**Task details**
Where the line containing "[110,115,262,135] Python with" appears, start copying; continue through the last line below and copy nothing else.

Version comparison data
-*-*-

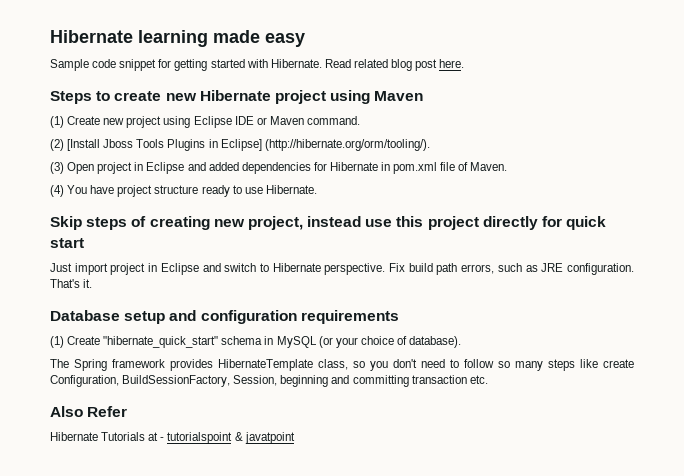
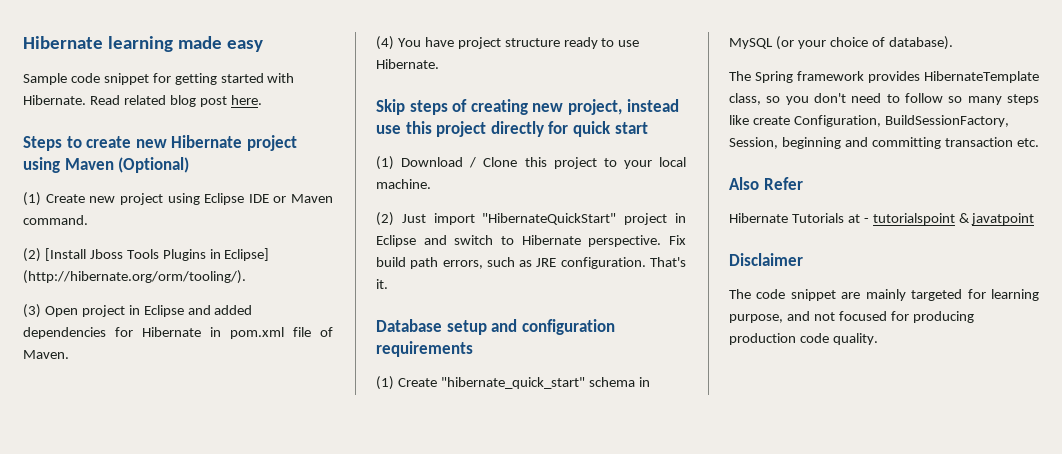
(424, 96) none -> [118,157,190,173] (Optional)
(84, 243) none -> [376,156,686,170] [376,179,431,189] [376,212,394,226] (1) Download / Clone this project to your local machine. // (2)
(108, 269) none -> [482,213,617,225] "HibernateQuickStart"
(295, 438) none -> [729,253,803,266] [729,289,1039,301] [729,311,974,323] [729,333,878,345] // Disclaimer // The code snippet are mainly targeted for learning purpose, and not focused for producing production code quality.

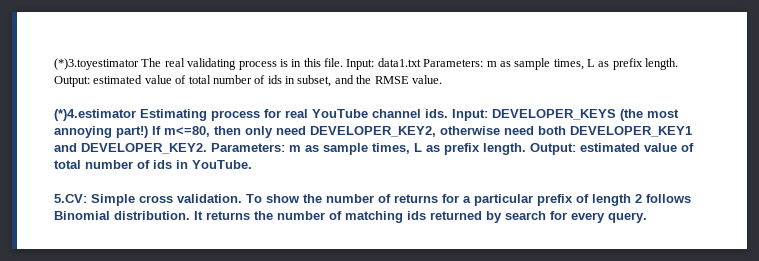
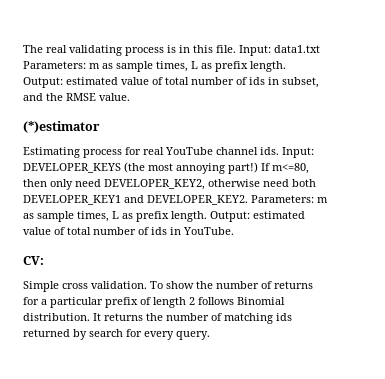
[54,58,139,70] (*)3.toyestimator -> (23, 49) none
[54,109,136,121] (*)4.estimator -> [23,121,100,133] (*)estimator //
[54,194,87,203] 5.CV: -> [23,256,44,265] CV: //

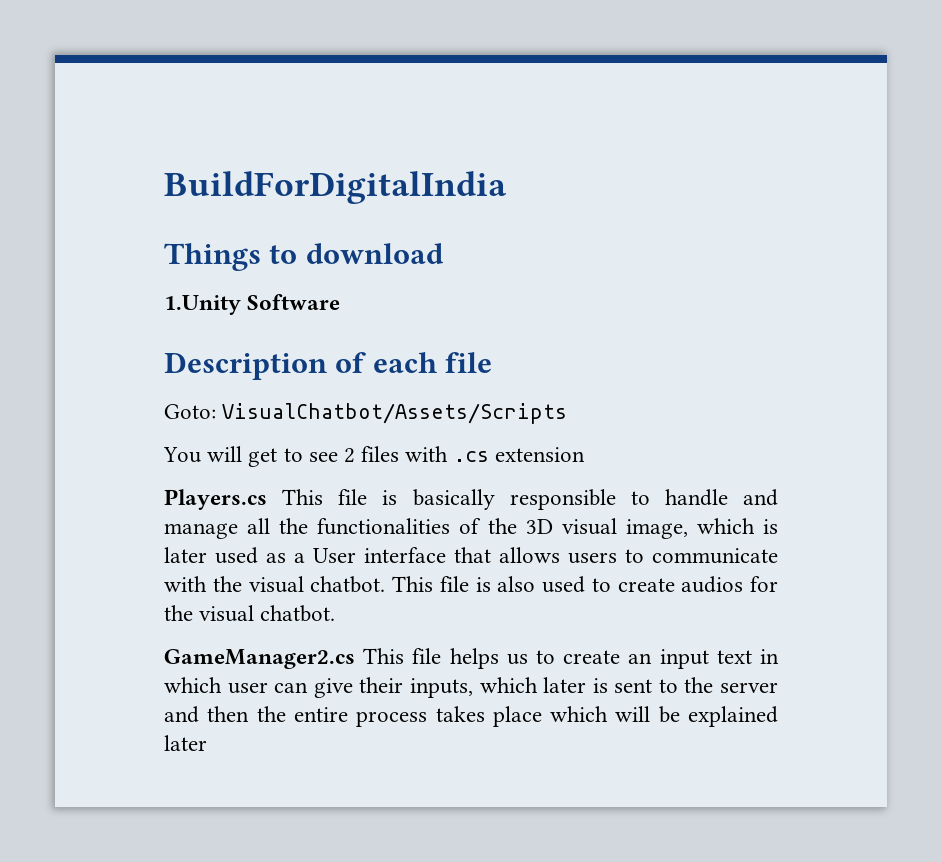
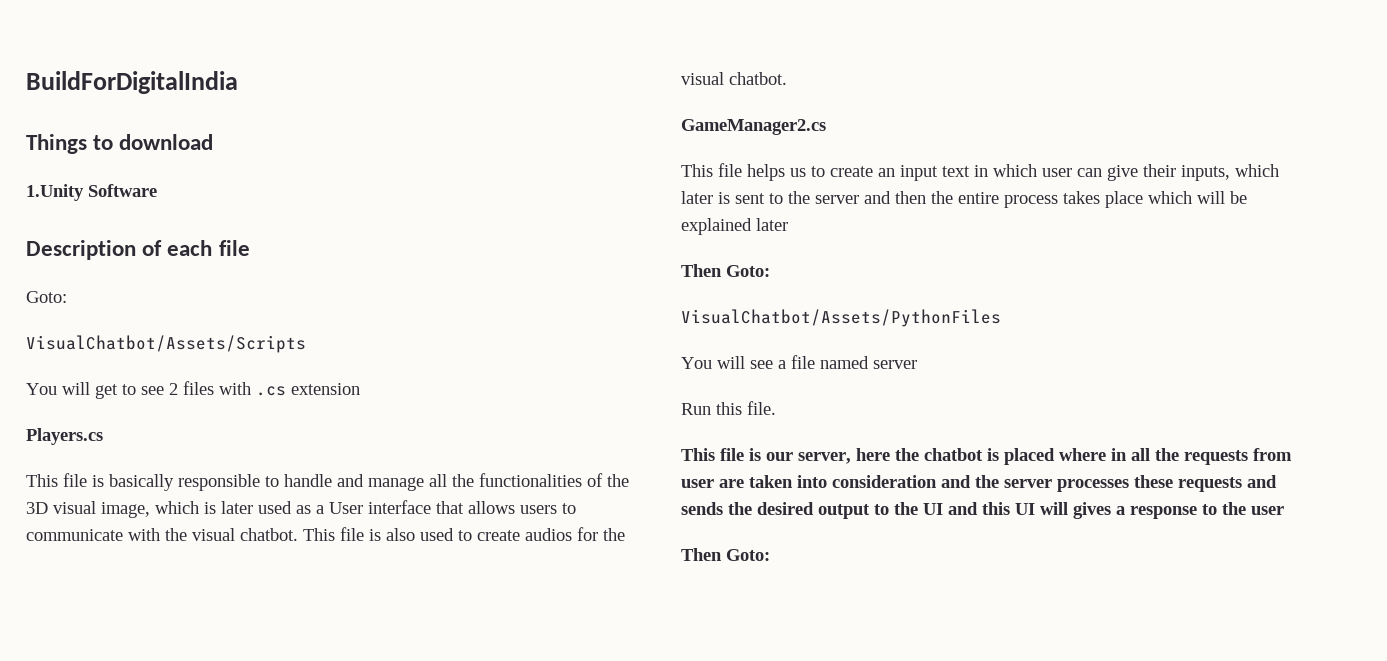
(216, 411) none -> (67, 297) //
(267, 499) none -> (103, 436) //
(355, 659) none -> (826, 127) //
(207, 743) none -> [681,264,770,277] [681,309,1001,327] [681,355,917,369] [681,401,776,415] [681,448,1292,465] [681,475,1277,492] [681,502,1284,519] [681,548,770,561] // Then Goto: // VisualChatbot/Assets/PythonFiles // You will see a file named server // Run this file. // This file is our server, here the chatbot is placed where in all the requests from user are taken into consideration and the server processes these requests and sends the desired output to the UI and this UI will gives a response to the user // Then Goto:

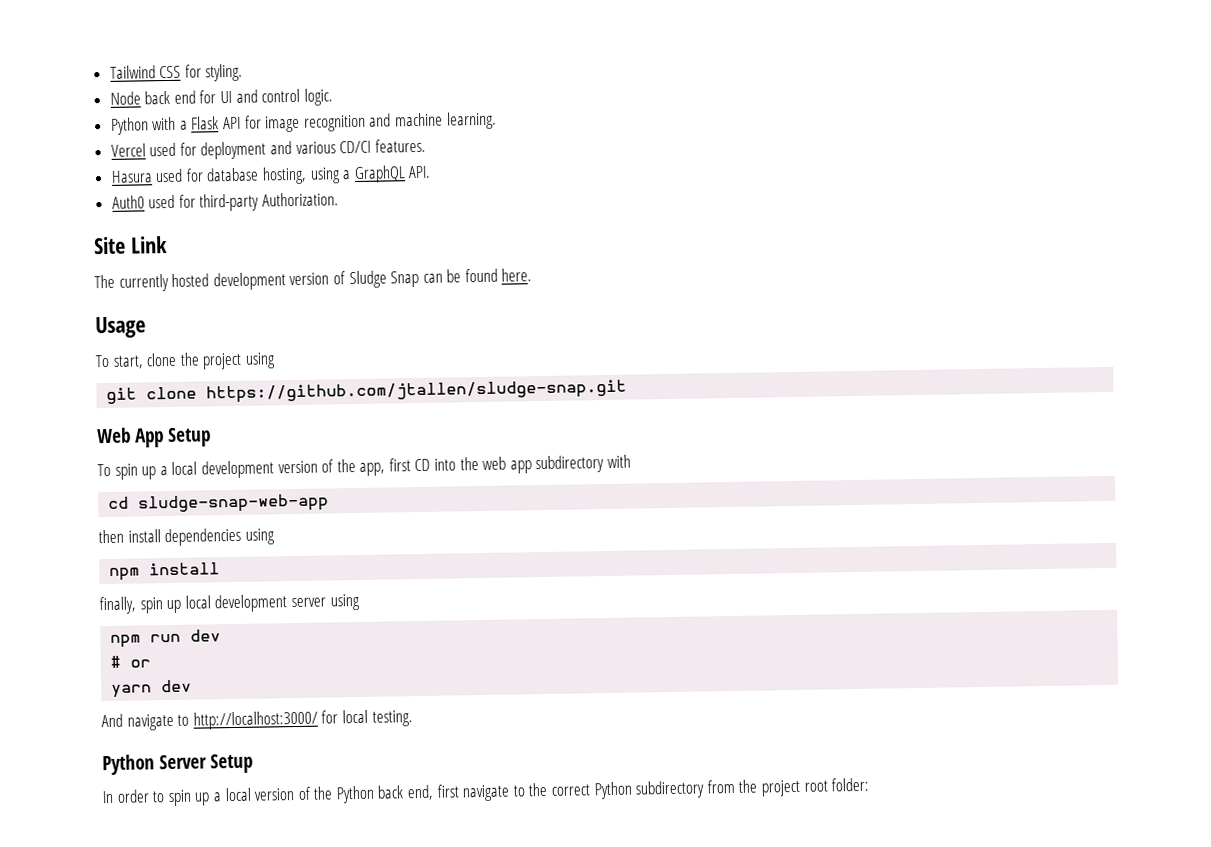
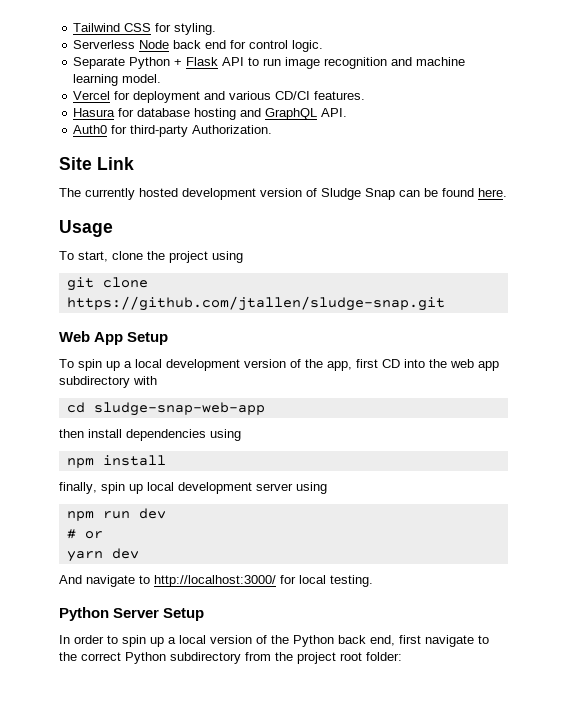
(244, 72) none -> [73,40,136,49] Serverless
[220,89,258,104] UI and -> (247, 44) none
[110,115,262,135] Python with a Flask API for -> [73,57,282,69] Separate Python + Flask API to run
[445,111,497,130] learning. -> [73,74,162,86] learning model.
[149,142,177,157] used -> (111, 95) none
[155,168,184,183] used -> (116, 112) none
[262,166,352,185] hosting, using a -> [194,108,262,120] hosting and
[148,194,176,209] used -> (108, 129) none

-*-*-

**Task output**
[110,115,262,135] Python with a Flask API for -> [73,57,282,69] Separate Python + Flask API to run
[445,111,497,130] learning. -> [73,74,162,86] learning model.
[149,142,177,157] used -> (111, 95) none
[155,168,184,183] used -> (116, 112) none
[262,166,352,185] hosting, using a -> [194,108,262,120] hosting and
[148,194,176,209] used -> (108, 129) none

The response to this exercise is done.